I haven't yet found a case where weight_bit_width or act_bit_width input variables for quantize_model have an impact on the model. I.e., if I set both equal to 4 with symmetric quantization, and feed in a strictly positive tensor to a QuantizedConv, then the input activation tensor is quantized at 128 values (i.e. int8 symmetric quantization with a strictly positive input), and the weight tensor is quantized with int8 values.

So yeah, I was wondering if this was all expected behavior. If so, I can add some appropriate documentation! If not, I can start working on "fixes".

quantize_model seems to expect a certain model

The parts of the pre-processing that might be needed are mostly the following: https://github.com/Xilinx/brevitas/blob/master/src/brevitas/graph/quantize.py#L275-L280

These are not always needed and there are cases when they can be skipped, except maybe only for symbolic trace which is required with FX quantization backend. Having them makes the quantization process easier. Depending on how you were planning to write the tests, maybe you can just apply symbolic trace to obtain an FX graph, and ignore all the other ones.

If they should only ever be called together, should those functions be packaged together?

Conceptually, they do very different things. They are coupled for the sake of these examples but there are cases where those transformations should not be applied or they are not interesting for the model in case.

The function doesn't work for quantizing Transformer models

That is expected. We have a separate entrypoint for LLM quantization and we would like to unify the two at some point. To do that, first we might need tests to ensure we preserve all the correct functionalities.

I haven't yet found a case where weight_bit_width or act_bit_width input variables for quantize_model have an impact on the model.

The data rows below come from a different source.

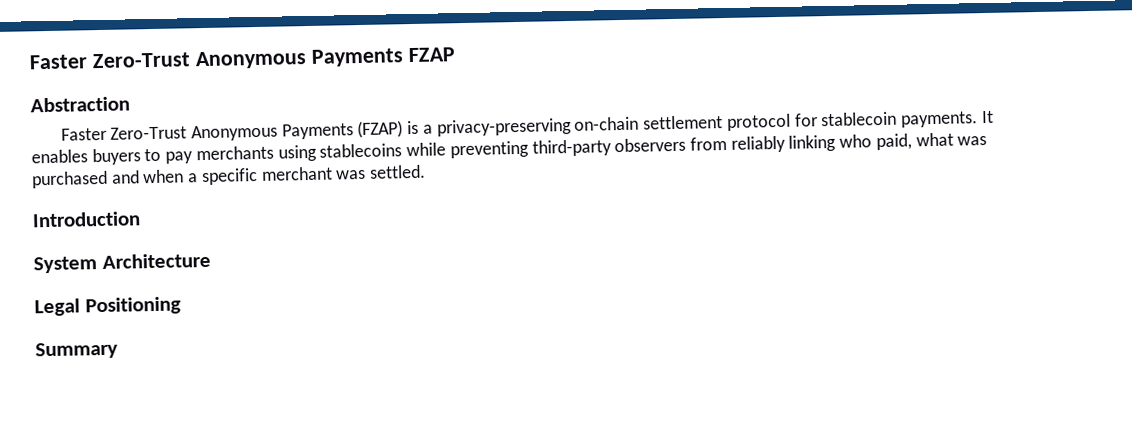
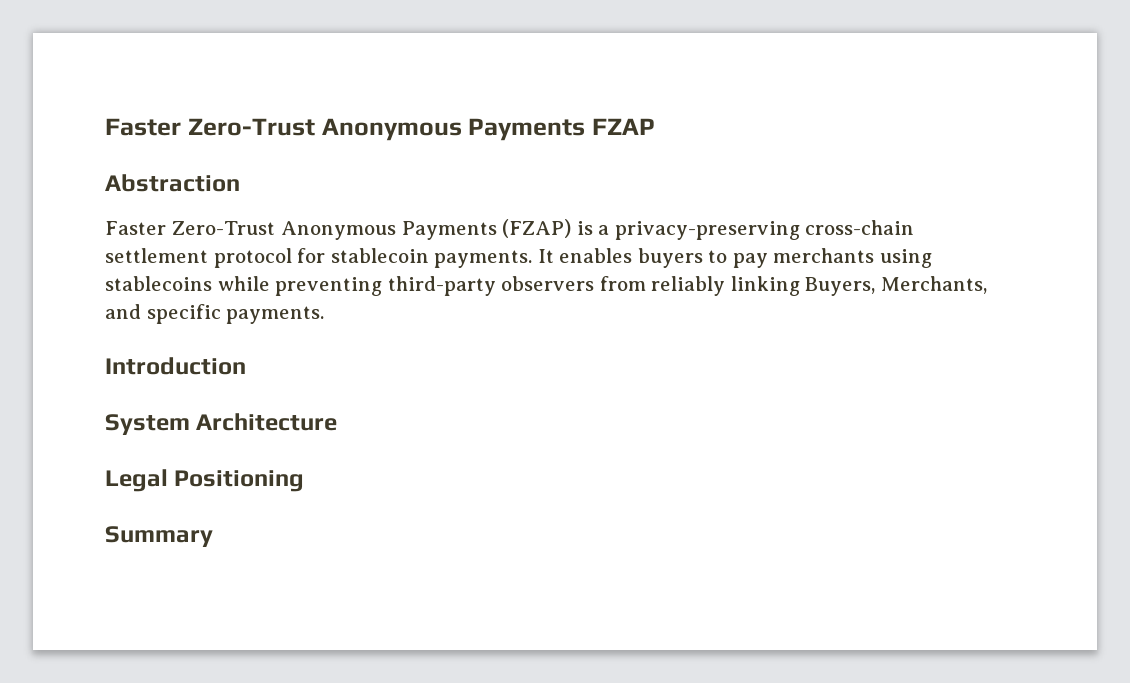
- Faster Zero-Trust Anonymous Payments (FZAP) is a privacy-preserving on-chain settlement protocol for stablecoin payments.
+ Faster Zero-Trust Anonymous Payments (FZAP) is a privacy-preserving cross-chain settlement protocol for stablecoin payments.
- It enables buyers to pay merchants using stablecoins while preventing third-party observers from reliably linking who paid, what was purchased and when a specific merchant was settled.
+ It enables buyers to pay merchants using stablecoins while preventing third-party observers from reliably linking Buyers, Merchants, and specific payments.

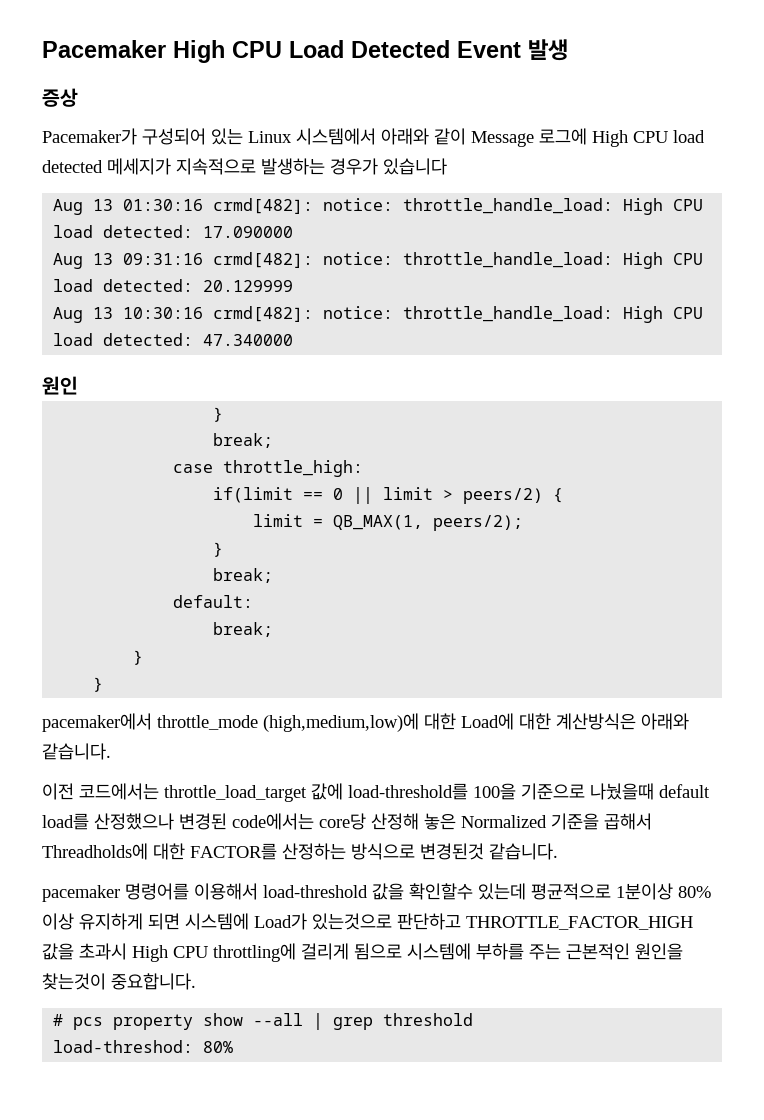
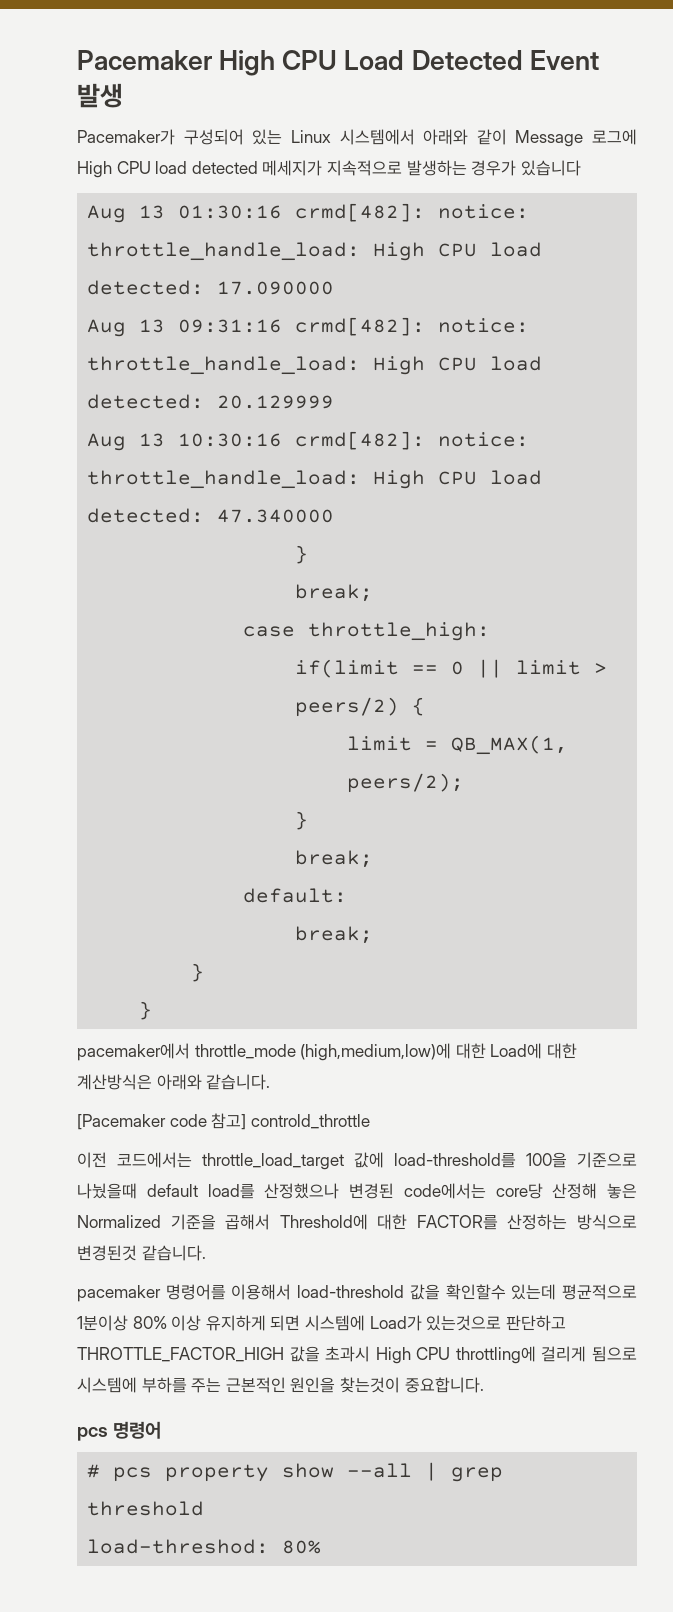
- 증상
- 원인
+ [Pacemaker code 참고] controld_throttle
- 이전 코드에서는 throttle_load_target 값에 load-threshold를 100을 기준으로 나눴을때 default load를 산정했으나 변경된 code에서는 core당 산정해 놓은 Normalized 기준을 곱해서 Threadholds에 대한 FACTOR를 산정하는 방식으로 변경된것 같습니다.
+ 이전 코드에서는 throttle_load_target 값에 load-threshold를 100을 기준으로 나눴을때 default load를 산정했으나 변경된 code에서는 core당 산정해 놓은 Normalized 기준을 곱해서 Threshold에 대한 FACTOR를 산정하는 방식으로 변경된것 같습니다.
+ pcs 명령어

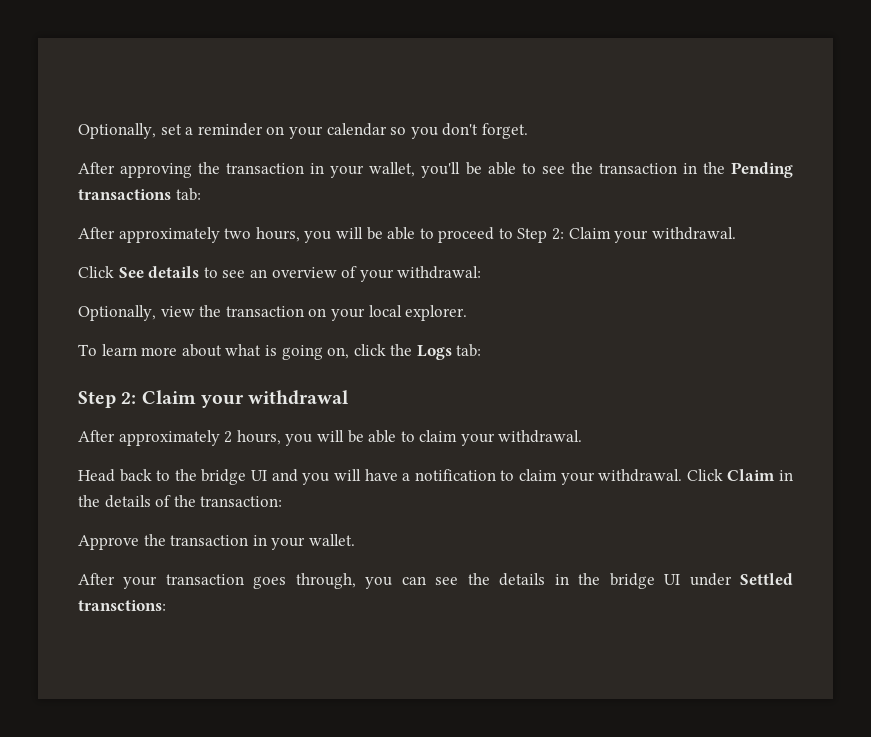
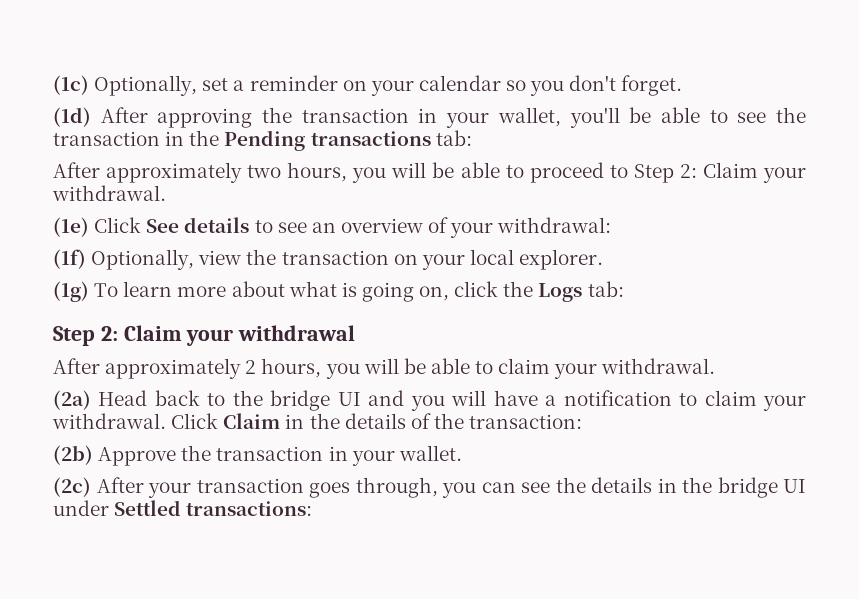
- Optionally, set a reminder on your calendar so you don't forget.
+ (1c) Optionally, set a reminder on your calendar so you don't forget.
- After approving the transaction in your wallet, you'll be able to see the transaction in the Pending transactions tab:
+ (1d) After approving the transaction in your wallet, you'll be able to see the transaction in the Pending transactions tab:
- Click See details to see an overview of your withdrawal:
+ (1e) Click See details to see an overview of your withdrawal:
- Optionally, view the transaction on your local explorer.
+ (1f) Optionally, view the transaction on your local explorer.
- To learn more about what is going on, click the Logs tab:
+ (1g) To learn more about what is going on, click the Logs tab:
- Head back to the bridge UI and you will have a notification to claim your withdrawal.
+ (2a) Head back to the bridge UI and you will have a notification to claim your withdrawal.
- Approve the transaction in your wallet.
+ (2b) Approve the transaction in your wallet.
- After your transaction goes through, you can see the details in the bridge UI under Settled transctions:
+ (2c) After your transaction goes through, you can see the details in the bridge UI under Settled transactions:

Could you post an example?

The parts of the pre-processing that might be needed are mostly the following: https://github.com/Xilinx/brevitas/blob/master/src/brevitas/graph/quantize.py#L275-L280

These are not always needed and there are cases when they can be skipped, except maybe only for symbolic trace which is required with FX quantization backend. Having them makes the quantization process easier. Depending on how you were planning to write the tests, maybe you can just apply symbolic trace to obtain an FX graph, and ignore all the other ones.

If they should only ever be called together, should those functions be packaged together?

Conceptually, they do very different things. They are coupled for the sake of these examples but there are cases where those transformations should not be applied or they are not interesting for the model in case.

Sounds good! I'll experiment a bit with the pre-processing, but will use symbolic trace as the default for now.

The function doesn't work for quantizing Transformer models

That is expected. We have a separate entrypoint for LLM quantization and we would like to unify the two at some point. To do that, first we might need tests to ensure we preserve all the correct functionalities.

That makes sense, in that case I'll delay my Transformer-based test until then.

I haven't yet found a case where weight_bit_width or act_bit_width input variables for quantize_model have an impact on the model.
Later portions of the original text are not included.